Reproduce the records that follow without alteration, apart from removing the pictures.

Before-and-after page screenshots
^^^^

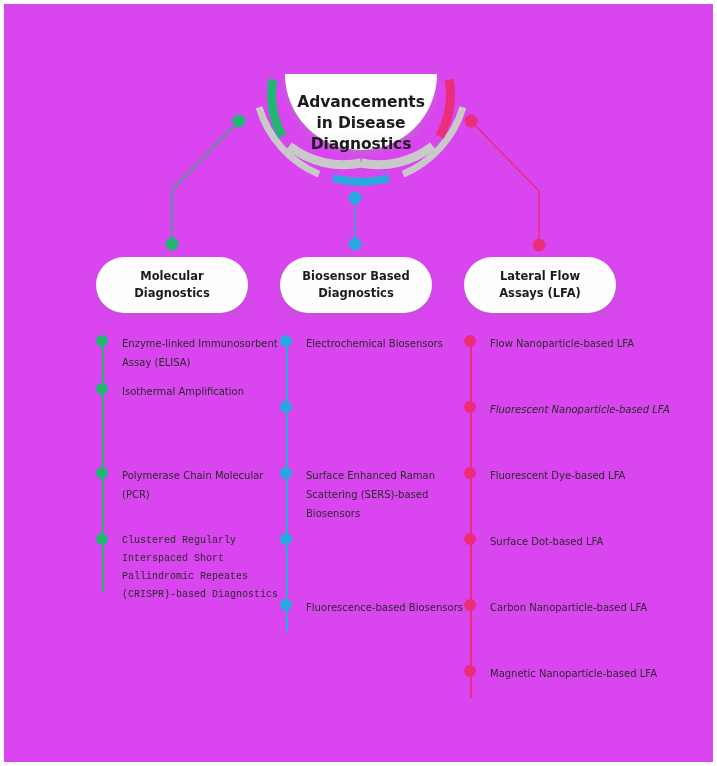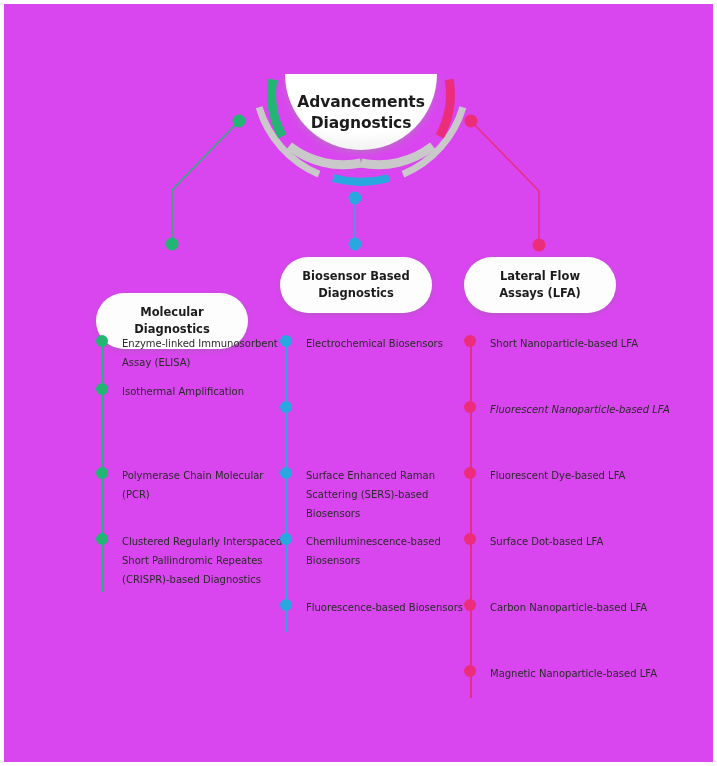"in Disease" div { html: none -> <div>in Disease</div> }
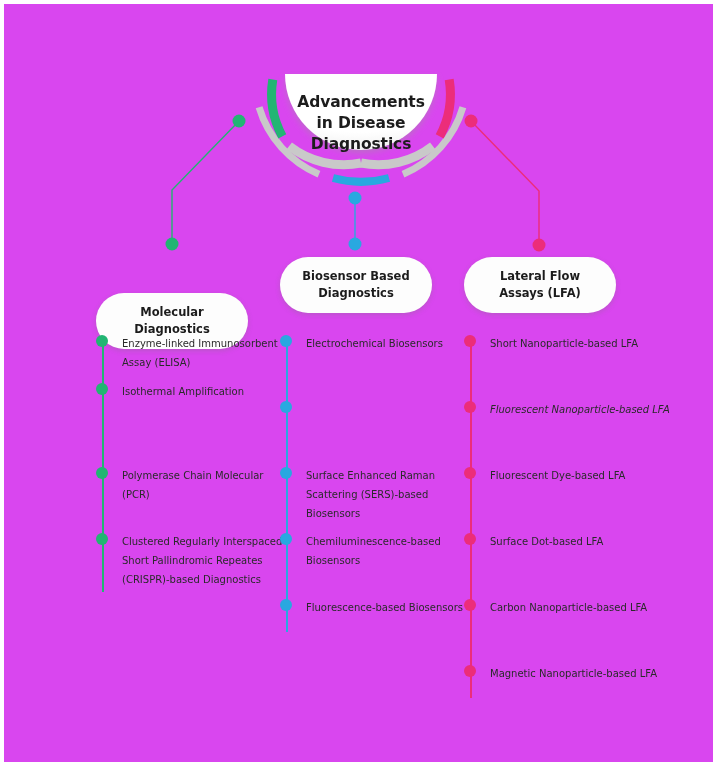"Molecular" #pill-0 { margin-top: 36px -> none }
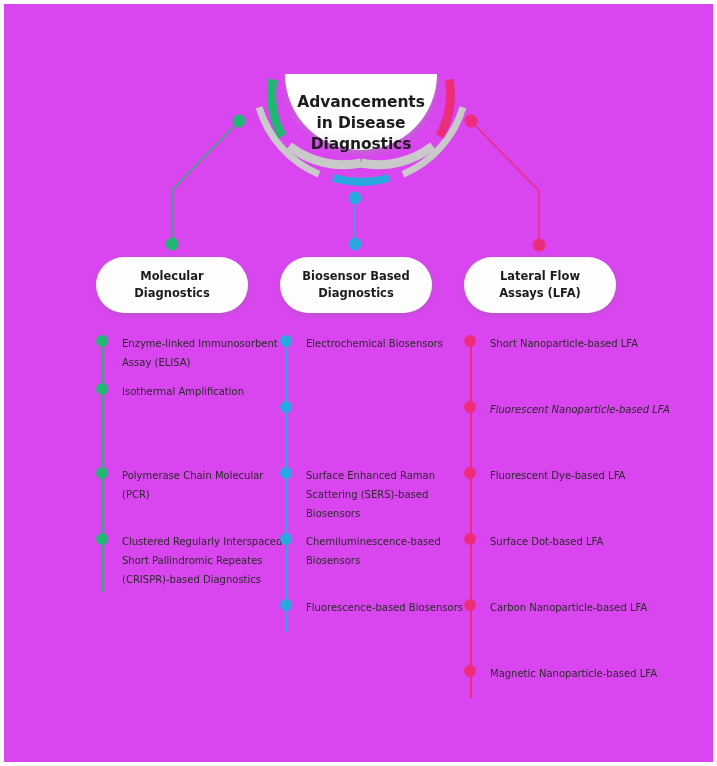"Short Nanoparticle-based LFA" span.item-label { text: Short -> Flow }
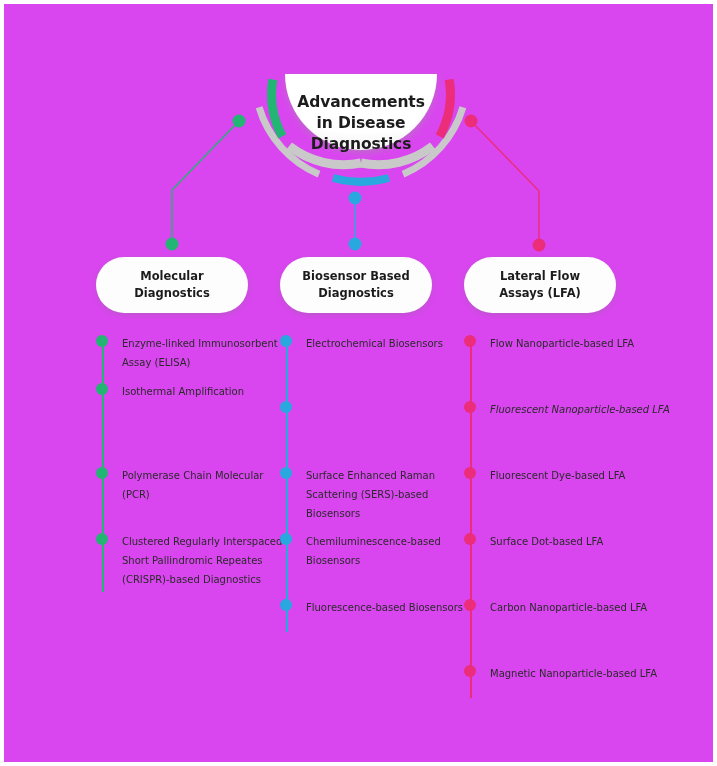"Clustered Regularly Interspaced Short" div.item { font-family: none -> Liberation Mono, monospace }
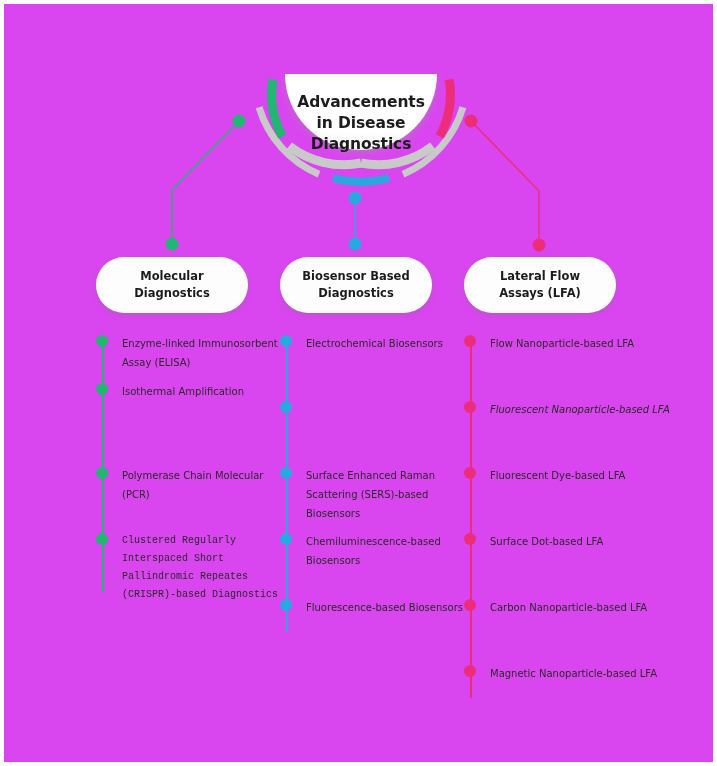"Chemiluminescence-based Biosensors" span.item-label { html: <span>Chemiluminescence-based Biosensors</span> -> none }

^^^^

• [RESPONSE BELOW]:
"in Disease" div { html: none -> <div>in Disease</div> }
"Molecular" #pill-0 { margin-top: 36px -> none }
"Short Nanoparticle-based LFA" span.item-label { text: Short -> Flow }
"Clustered Regularly Interspaced Short" div.item { font-family: none -> Liberation Mono, monospace }
"Chemiluminescence-based Biosensors" span.item-label { html: <span>Chemiluminescence-based Biosensors</span> -> none }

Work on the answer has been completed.